|
La
Certosa di Trisulti ubicata alle falde del Monte Rotonaria, nel comune
di Collepardo, fu edificata da San Domenico di Foligno. Egli,
intorno all’anno mille, fece costruire un complesso monastico di cui
oggi, purtroppo, restano solo alcuni ruderi in abbandono.
Solo
dopo la presenza benedettina, e per opera di Innocenzo III, l'abbazia
passò all'ordine dei P.P. Certosini, i quali iniziarono la
costruzione di un nuovo complesso monastico, più consono al nuovo
genere di vita e coincidente con l'attuale insediamento
architettonico.
Purtroppo
i continui lavori di ampliamento e di rifacimento che si sono
succeduti nei secoli, hanno in parte camuffato la struttura
originaria.
Dal
1947 la Certosa è abitata e curata dai monaci cistercensi della
congregazione di Casamari.
La Certosa rimane
comunque, tra le più antiche e conosciute del suo genere.

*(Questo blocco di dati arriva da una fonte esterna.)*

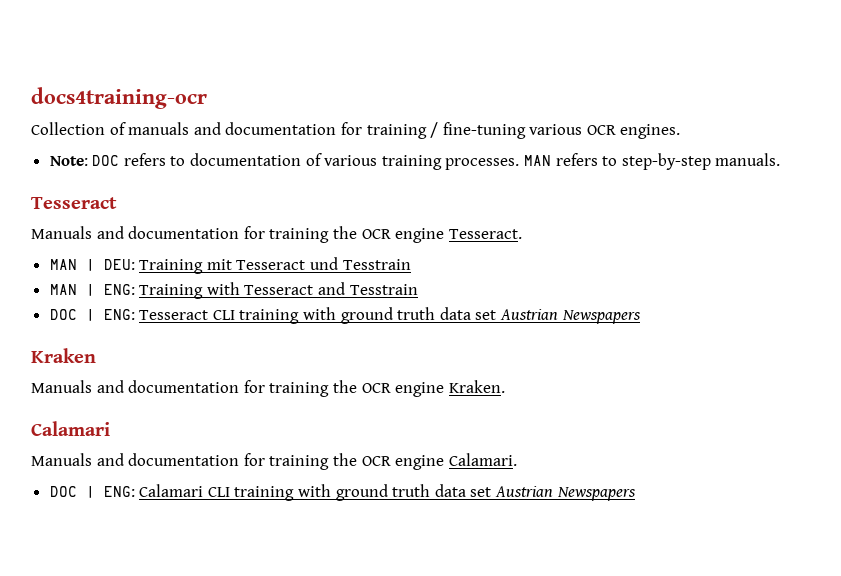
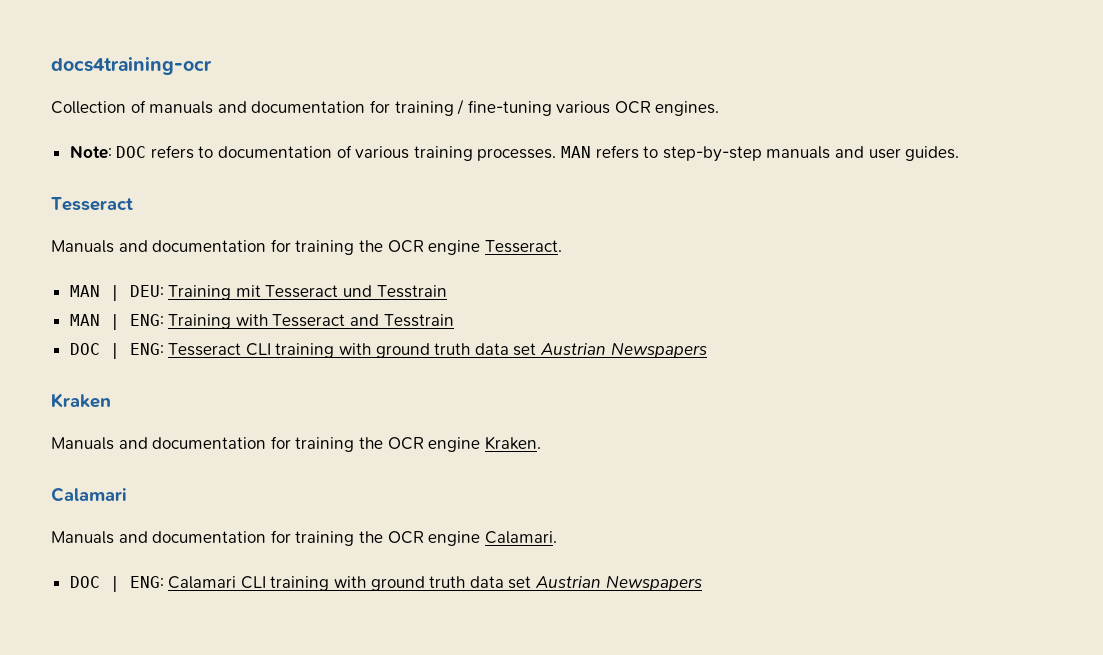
- MAN refers to step-by-step manuals.
+ MAN refers to step-by-step manuals and user guides.

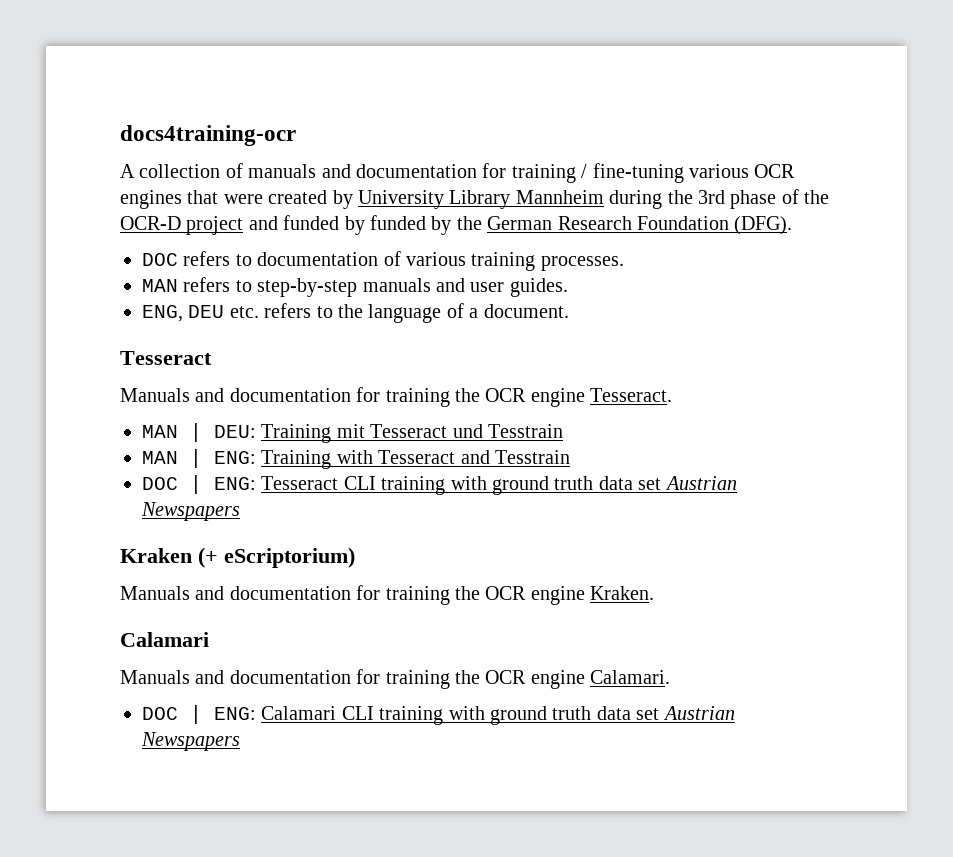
- Collection of manuals and documentation for training / fine-tuning various OCR engines.
- Note: DOC refers to documentation of various training processes. MAN refers to step-by-step manuals and user guides.
+ A collection of manuals and documentation for training / fine-tuning various OCR engines that were created by University Library Mannheim during the 3rd phase of the OCR-D project and funded by funded by the German Research Foundation (DFG).
+ DOC refers to documentation of various training processes.
+ MAN refers to step-by-step manuals and user guides.
+ ENG, DEU etc. refers to the language of a document.
- Kraken
+ Kraken (+ eScriptorium)

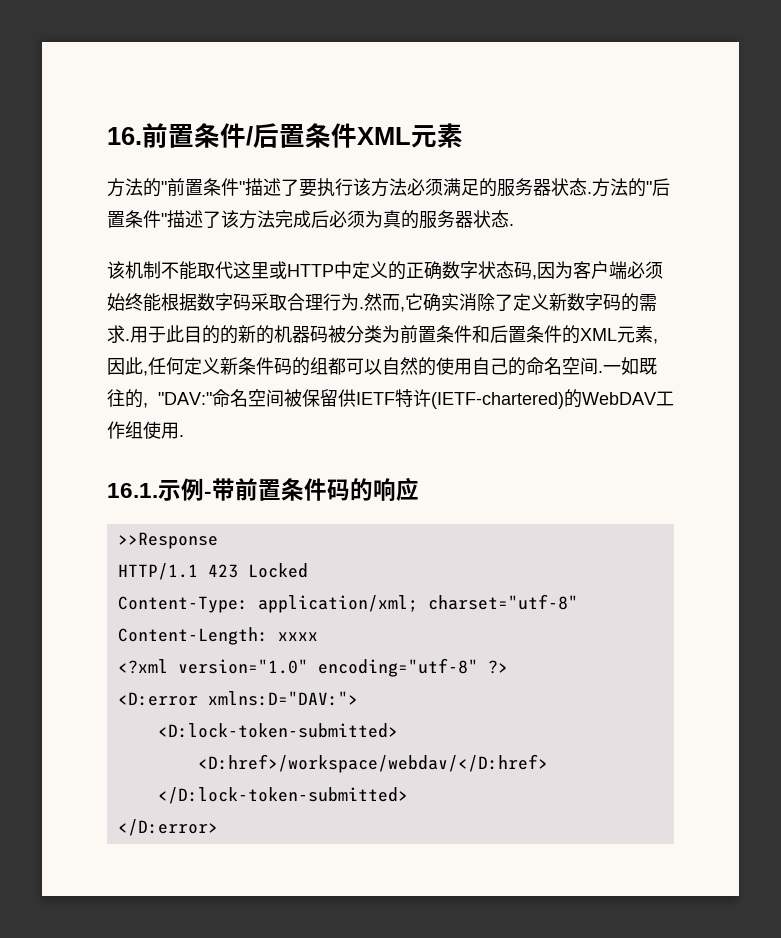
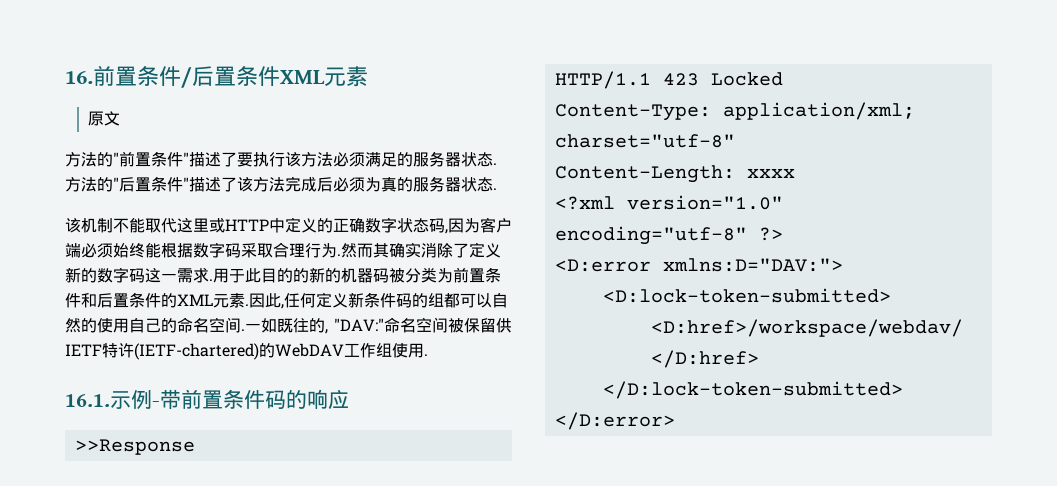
+ 原文
- 然而,它确实消除了定义新数字码的需求.
+ 然而其确实消除了定义新的数字码这一需求.
- 用于此目的的新的机器码被分类为前置条件和后置条件的XML元素,因此,任何定义新条件码的组都可以自然的使用自己的命名空间.
+ 用于此目的的新的机器码被分类为前置条件和后置条件的XML元素.因此,任何定义新条件码的组都可以自然的使用自己的命名空间.

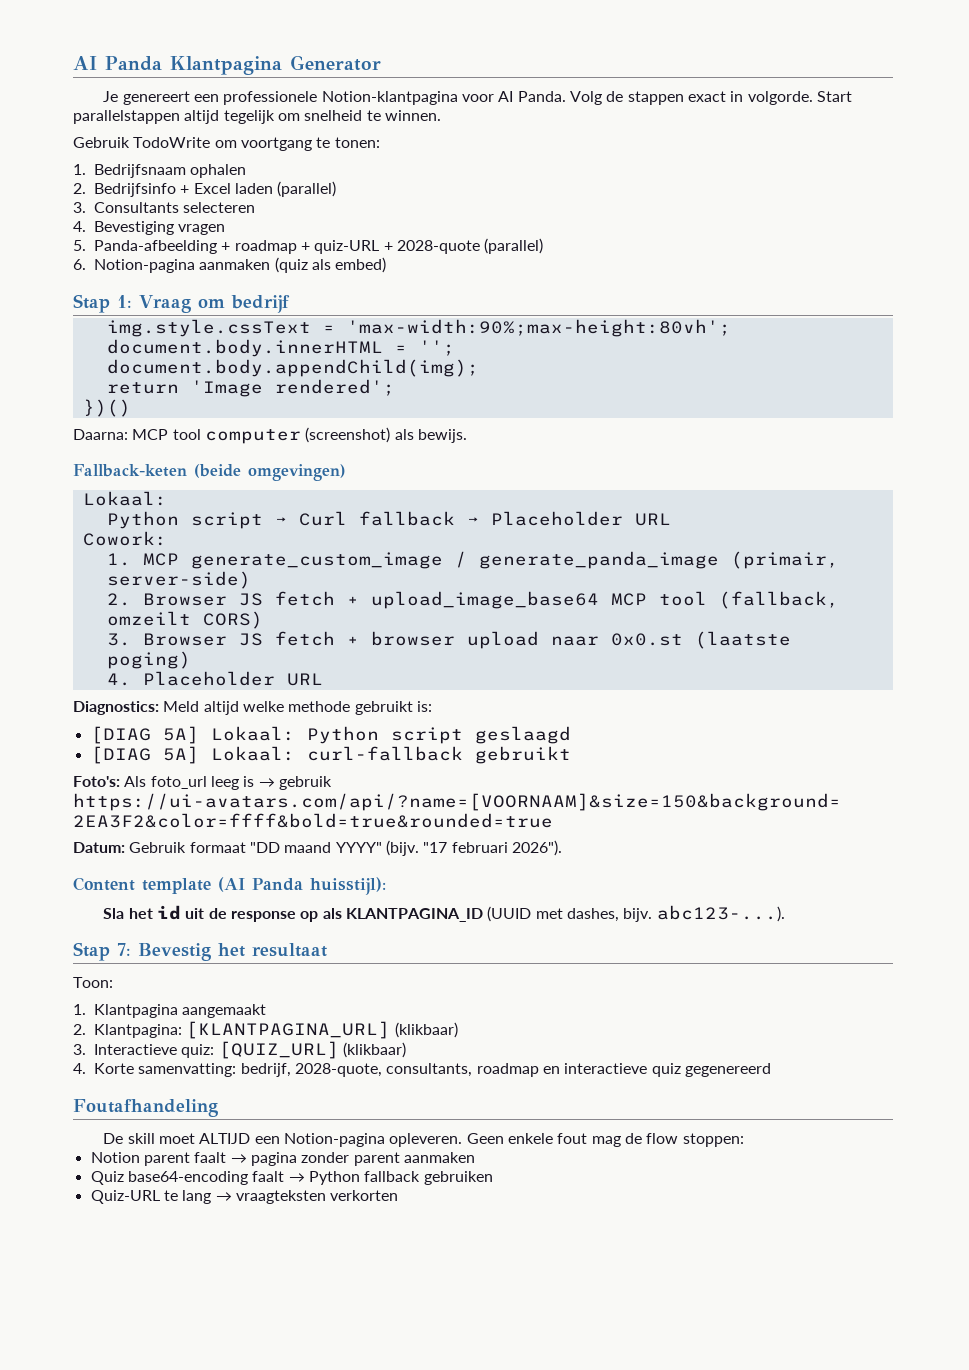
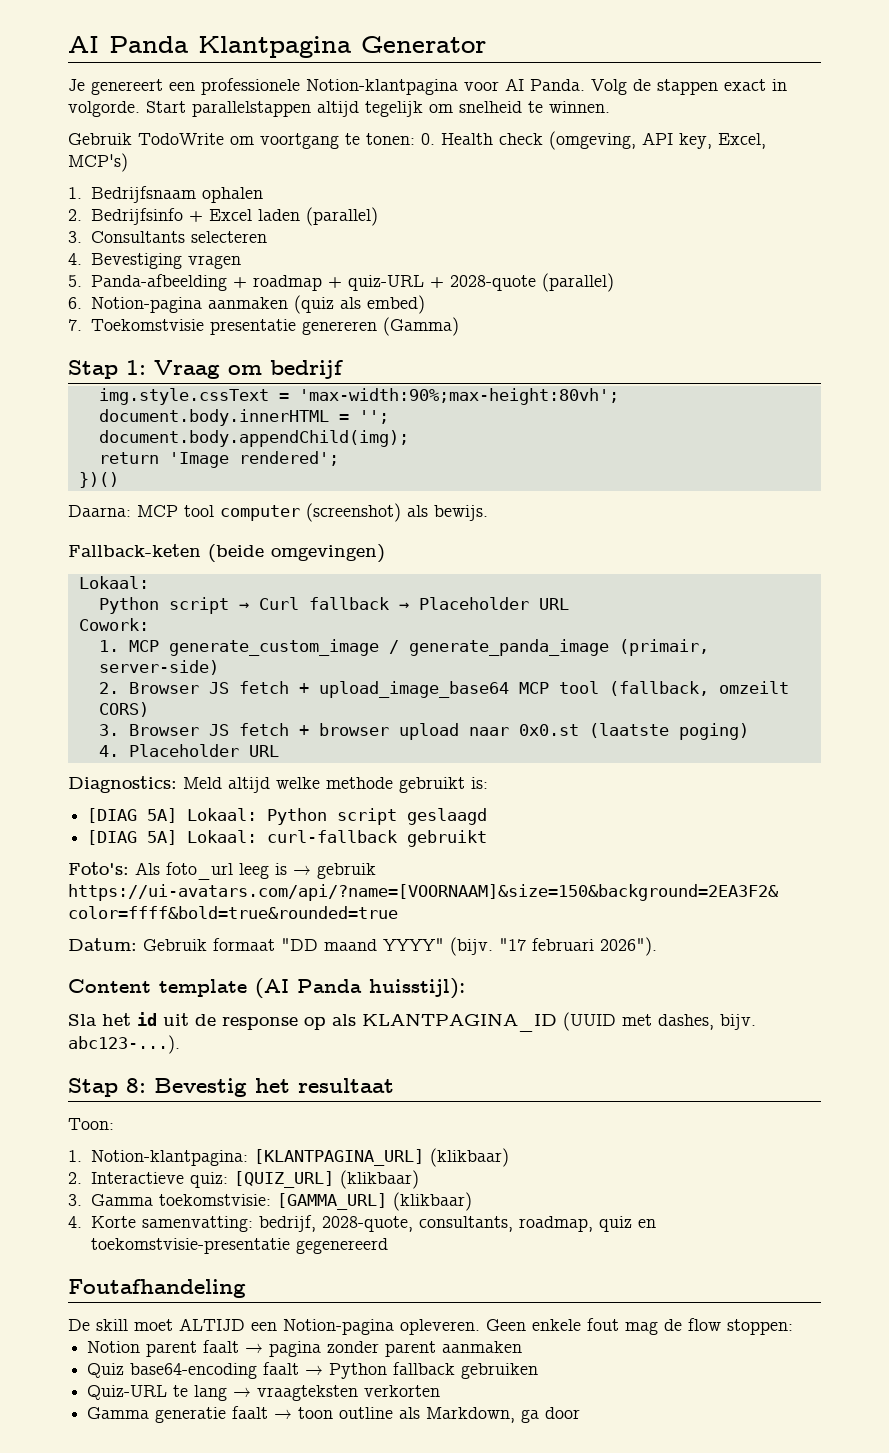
- Gebruik TodoWrite om voortgang te tonen:
+ Gebruik TodoWrite om voortgang te tonen: 0. Health check (omgeving, API key, Excel, MCP's)
+ 7. Toekomstvisie presentatie genereren (Gamma)
- Stap 7: Bevestig het resultaat
+ Stap 8: Bevestig het resultaat
- 1. Klantpagina aangemaakt
- 2. Klantpagina: [KLANTPAGINA_URL] (klikbaar)
+ 1. Notion-klantpagina: [KLANTPAGINA_URL] (klikbaar)
- 3. Interactieve quiz: [QUIZ_URL] (klikbaar)
+ 2. Interactieve quiz: [QUIZ_URL] (klikbaar)
+ 3. Gamma toekomstvisie: [GAMMA_URL] (klikbaar)
- 4. Korte samenvatting: bedrijf, 2028-quote, consultants, roadmap en interactieve quiz gegenereerd
+ 4. Korte samenvatting: bedrijf, 2028-quote, consultants, roadmap, quiz en toekomstvisie-presentatie gegenereerd
+ Gamma generatie faalt → toon outline als Markdown, ga door

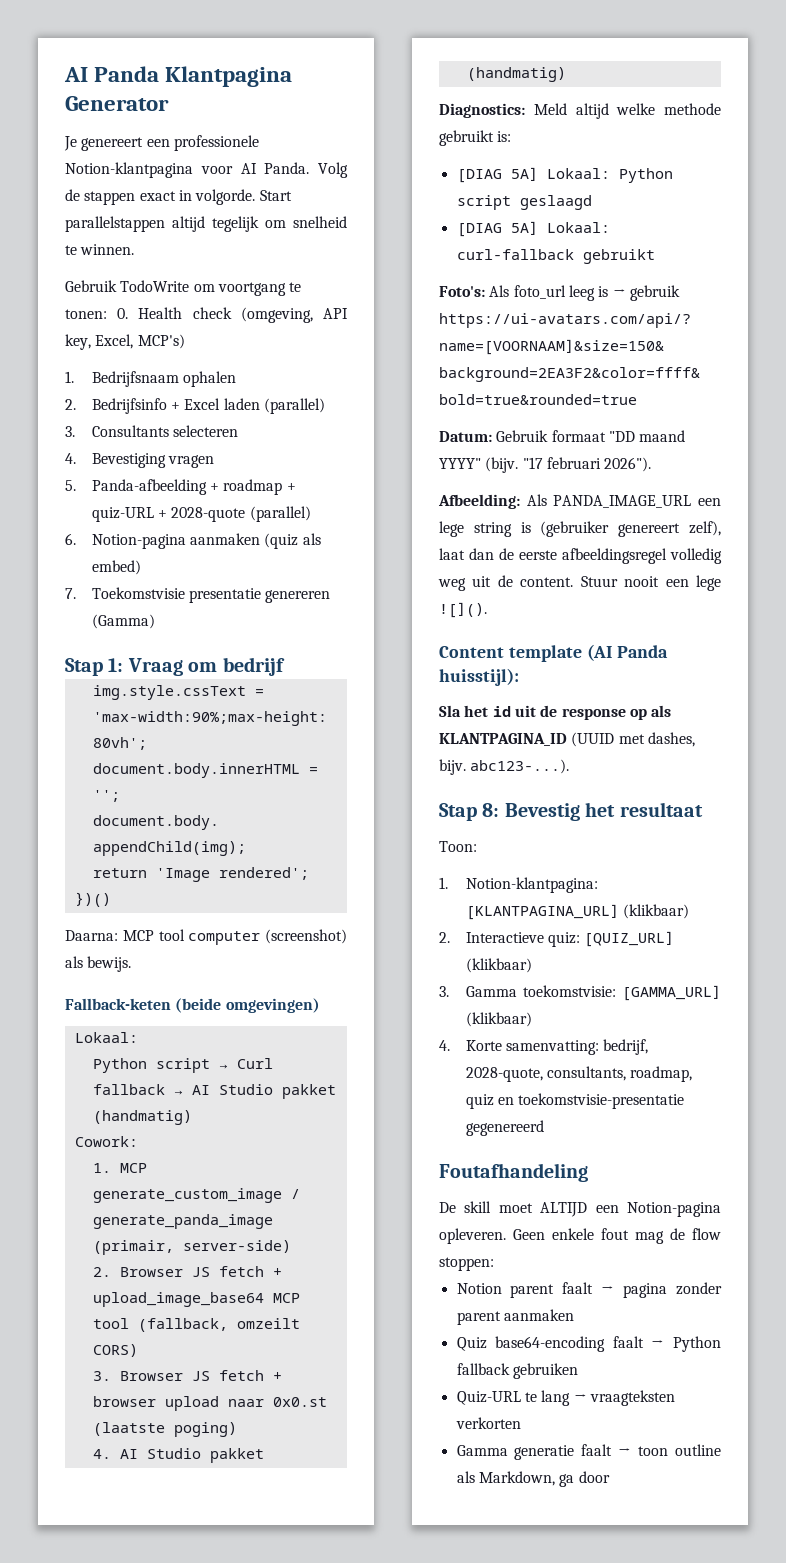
- Python script → Curl fallback → Placeholder URL
+ Python script → Curl fallback → AI Studio pakket (handmatig)
- 4. Placeholder URL
+ 4. AI Studio pakket (handmatig)
+ Afbeelding: Als PANDA_IMAGE_URL een lege string is (gebruiker genereert zelf), laat dan de eerste afbeeldingsregel volledig weg uit de content. Stuur nooit een lege ![]().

L’organizzazione degli ambienti, ricalca fedelmente lo stile
caratteristico che contraddistingue le costruzioni del suo genere,
anche in funzione delle severe “consuetudini” dei monaci.
Lungo un cortile
circondato da un porticato, sono disposte la chiesa, la sala
capitolare, il refettorio, la farmacia e le abitazioni dei monaci.
La
Certosa ha come caratteristica principale la voluta lontananza e
l’autonomia rispetto ai centri abitati, luogo solitario che invita
al raccoglimento e alla pace dello spirito.
Di
rilievo al suo interno la chiesa di San Bartolomeo con i suoi
affreschi e decorazioni e l'antica farmacia, dove i monaci usavano
lavorare le erbe e le spezie raccolte sui monti circostanti per
estrarne le essenze e gli aromi, ancor oggi gelosamente conservati
nelle vetrine all'interno della farmacia.